- **Instructions to follow**:
Give back, unchanged, each line from the one containing "Testing - APIs were tested using Postman" through the last line of the entries below.

- **Material for the task**:
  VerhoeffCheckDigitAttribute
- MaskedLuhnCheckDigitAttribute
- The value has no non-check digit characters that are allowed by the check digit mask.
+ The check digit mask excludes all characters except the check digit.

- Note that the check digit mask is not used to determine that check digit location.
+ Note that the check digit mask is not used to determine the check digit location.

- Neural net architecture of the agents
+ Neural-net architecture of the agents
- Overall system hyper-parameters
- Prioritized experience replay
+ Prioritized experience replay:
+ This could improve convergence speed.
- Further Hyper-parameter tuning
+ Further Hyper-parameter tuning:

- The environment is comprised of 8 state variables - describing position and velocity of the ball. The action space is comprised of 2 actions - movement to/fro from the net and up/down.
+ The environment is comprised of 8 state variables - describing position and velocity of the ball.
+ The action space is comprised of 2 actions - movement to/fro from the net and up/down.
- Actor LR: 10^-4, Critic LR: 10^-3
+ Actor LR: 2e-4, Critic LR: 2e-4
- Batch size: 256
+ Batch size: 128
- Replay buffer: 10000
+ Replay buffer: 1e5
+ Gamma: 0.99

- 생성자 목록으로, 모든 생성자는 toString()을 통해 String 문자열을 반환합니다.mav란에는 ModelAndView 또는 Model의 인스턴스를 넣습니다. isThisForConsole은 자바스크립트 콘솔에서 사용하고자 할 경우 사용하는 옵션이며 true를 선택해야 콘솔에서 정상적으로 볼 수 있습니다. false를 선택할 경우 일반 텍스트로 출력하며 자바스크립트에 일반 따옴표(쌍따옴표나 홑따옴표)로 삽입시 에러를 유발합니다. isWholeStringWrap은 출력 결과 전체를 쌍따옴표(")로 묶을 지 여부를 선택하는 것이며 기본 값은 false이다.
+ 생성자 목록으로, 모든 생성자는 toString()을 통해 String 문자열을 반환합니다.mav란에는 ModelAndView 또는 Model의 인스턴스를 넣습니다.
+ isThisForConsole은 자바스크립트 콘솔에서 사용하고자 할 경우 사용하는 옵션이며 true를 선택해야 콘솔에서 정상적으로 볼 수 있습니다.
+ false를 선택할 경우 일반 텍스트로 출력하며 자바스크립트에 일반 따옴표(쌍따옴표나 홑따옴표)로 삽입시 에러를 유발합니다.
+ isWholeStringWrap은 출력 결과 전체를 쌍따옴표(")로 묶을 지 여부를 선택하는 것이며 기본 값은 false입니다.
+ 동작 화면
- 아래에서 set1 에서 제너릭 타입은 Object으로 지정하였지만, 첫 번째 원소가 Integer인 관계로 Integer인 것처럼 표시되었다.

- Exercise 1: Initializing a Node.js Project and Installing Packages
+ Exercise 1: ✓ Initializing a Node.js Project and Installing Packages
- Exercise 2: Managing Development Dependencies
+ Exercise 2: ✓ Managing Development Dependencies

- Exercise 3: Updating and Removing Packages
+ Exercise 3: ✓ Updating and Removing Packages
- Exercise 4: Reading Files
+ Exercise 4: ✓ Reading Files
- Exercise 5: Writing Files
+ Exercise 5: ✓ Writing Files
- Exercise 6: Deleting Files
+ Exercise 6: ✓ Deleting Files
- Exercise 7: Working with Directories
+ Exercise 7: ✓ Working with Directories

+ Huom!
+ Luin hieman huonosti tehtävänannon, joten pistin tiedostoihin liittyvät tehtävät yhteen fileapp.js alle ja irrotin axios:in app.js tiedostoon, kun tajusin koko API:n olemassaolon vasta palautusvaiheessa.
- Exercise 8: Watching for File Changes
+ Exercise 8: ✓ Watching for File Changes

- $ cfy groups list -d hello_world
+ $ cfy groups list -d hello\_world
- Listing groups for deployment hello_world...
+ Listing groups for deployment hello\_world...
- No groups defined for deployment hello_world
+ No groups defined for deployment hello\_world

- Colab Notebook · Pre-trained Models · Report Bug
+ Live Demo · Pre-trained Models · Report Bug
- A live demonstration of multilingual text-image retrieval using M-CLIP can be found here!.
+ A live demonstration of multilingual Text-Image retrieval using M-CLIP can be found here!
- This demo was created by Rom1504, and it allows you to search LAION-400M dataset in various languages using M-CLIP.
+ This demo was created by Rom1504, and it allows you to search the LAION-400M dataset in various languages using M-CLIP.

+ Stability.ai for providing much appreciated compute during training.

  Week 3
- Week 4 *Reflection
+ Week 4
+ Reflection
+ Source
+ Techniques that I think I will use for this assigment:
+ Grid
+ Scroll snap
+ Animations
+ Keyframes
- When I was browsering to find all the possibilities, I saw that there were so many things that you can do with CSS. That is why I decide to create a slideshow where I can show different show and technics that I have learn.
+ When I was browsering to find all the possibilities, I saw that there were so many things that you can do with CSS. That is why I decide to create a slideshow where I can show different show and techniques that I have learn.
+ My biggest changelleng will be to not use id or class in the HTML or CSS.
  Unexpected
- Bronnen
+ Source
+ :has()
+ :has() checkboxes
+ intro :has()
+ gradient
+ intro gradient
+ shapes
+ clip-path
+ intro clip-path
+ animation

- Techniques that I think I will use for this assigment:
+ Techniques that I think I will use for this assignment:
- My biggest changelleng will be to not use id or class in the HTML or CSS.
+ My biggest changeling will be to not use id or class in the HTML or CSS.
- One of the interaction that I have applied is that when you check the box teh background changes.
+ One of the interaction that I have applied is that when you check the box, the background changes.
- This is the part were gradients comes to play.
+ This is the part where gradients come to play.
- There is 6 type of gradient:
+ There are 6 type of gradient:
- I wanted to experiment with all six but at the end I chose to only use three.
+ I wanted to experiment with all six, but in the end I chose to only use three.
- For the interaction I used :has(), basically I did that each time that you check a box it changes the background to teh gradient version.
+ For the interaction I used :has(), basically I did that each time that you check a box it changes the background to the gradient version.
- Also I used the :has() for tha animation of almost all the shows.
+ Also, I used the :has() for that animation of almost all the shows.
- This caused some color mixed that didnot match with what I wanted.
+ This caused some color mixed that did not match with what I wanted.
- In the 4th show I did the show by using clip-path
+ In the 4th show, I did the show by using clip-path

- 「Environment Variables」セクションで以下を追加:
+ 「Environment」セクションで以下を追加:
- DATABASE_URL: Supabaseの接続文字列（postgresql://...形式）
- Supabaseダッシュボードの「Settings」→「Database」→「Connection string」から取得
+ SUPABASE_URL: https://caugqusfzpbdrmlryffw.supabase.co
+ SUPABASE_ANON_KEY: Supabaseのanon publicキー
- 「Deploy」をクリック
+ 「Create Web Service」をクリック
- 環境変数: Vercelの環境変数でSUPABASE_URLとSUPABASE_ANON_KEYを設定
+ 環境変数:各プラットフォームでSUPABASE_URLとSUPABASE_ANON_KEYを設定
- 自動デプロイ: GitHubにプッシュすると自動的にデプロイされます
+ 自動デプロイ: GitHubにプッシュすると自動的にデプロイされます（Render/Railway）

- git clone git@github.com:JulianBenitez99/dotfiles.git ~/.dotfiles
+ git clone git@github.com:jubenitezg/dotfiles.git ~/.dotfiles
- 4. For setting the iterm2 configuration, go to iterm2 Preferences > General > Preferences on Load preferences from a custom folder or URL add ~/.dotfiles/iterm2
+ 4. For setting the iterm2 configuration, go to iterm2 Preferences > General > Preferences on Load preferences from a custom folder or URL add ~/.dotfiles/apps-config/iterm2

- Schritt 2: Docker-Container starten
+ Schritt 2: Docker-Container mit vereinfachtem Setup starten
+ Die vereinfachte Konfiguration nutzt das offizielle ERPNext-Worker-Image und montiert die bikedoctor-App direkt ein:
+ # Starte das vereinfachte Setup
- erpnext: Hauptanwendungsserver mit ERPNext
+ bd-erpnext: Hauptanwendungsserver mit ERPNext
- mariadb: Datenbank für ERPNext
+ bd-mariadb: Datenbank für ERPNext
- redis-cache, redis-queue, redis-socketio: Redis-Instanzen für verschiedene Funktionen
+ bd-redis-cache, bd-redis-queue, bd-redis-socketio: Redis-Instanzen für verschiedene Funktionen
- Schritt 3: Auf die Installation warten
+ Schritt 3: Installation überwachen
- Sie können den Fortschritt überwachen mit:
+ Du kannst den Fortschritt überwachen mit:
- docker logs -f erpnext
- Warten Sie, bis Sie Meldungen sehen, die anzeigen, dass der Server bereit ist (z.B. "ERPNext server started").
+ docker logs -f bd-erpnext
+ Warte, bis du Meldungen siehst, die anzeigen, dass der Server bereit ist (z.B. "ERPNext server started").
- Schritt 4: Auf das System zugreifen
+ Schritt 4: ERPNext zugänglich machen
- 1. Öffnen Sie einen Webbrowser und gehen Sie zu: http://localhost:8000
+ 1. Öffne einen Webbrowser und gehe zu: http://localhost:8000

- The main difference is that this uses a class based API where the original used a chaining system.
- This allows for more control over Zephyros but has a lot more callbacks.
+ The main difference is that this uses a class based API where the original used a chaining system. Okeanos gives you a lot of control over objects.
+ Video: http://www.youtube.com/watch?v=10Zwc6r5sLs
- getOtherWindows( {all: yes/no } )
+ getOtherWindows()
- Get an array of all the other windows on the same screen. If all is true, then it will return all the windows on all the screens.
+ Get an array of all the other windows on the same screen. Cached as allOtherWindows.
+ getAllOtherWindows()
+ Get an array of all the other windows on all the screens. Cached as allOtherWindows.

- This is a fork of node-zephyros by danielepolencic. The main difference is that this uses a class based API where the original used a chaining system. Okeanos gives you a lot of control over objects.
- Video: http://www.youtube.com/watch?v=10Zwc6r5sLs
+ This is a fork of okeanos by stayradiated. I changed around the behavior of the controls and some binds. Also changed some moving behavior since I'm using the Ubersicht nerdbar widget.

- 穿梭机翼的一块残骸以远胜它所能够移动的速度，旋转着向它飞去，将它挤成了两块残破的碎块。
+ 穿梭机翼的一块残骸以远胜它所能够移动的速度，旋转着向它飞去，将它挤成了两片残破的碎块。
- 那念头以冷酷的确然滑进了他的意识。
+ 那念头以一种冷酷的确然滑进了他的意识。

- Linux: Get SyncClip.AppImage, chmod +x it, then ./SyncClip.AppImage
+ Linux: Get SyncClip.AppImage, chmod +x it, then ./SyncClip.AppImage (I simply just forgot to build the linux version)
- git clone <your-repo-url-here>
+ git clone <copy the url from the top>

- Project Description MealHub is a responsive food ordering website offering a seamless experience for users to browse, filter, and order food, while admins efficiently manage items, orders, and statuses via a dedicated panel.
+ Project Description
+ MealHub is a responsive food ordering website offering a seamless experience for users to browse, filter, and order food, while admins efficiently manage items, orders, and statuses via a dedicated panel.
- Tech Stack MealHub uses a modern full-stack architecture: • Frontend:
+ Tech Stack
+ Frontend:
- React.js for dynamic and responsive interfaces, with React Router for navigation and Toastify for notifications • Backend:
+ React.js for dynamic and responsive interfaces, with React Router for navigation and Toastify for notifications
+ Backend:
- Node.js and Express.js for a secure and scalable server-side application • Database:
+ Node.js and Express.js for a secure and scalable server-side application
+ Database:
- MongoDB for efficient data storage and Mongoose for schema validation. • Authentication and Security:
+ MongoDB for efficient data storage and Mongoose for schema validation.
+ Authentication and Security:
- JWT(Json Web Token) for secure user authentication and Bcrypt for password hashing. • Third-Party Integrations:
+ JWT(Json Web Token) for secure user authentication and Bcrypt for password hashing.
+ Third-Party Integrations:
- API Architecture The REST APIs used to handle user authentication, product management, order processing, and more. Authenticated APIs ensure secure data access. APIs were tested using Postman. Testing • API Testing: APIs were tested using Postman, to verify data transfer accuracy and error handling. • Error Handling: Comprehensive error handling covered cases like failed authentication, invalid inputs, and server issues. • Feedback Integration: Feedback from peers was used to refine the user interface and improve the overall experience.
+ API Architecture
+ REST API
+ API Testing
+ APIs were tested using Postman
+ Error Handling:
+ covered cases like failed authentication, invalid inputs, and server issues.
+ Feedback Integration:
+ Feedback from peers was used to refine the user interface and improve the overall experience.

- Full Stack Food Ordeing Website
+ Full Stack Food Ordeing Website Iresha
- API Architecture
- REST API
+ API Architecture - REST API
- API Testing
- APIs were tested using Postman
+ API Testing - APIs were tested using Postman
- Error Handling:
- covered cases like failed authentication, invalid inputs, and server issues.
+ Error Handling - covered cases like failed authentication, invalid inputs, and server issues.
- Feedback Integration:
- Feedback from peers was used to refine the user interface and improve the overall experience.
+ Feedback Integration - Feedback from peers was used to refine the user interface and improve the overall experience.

- **Exercise solution**:
+ API Testing - APIs were tested using Postman
- Error Handling:
- covered cases like failed authentication, invalid inputs, and server issues.
+ Error Handling - covered cases like failed authentication, invalid inputs, and server issues.
- Feedback Integration:
- Feedback from peers was used to refine the user interface and improve the overall experience.
+ Feedback Integration - Feedback from peers was used to refine the user interface and improve the overall experience.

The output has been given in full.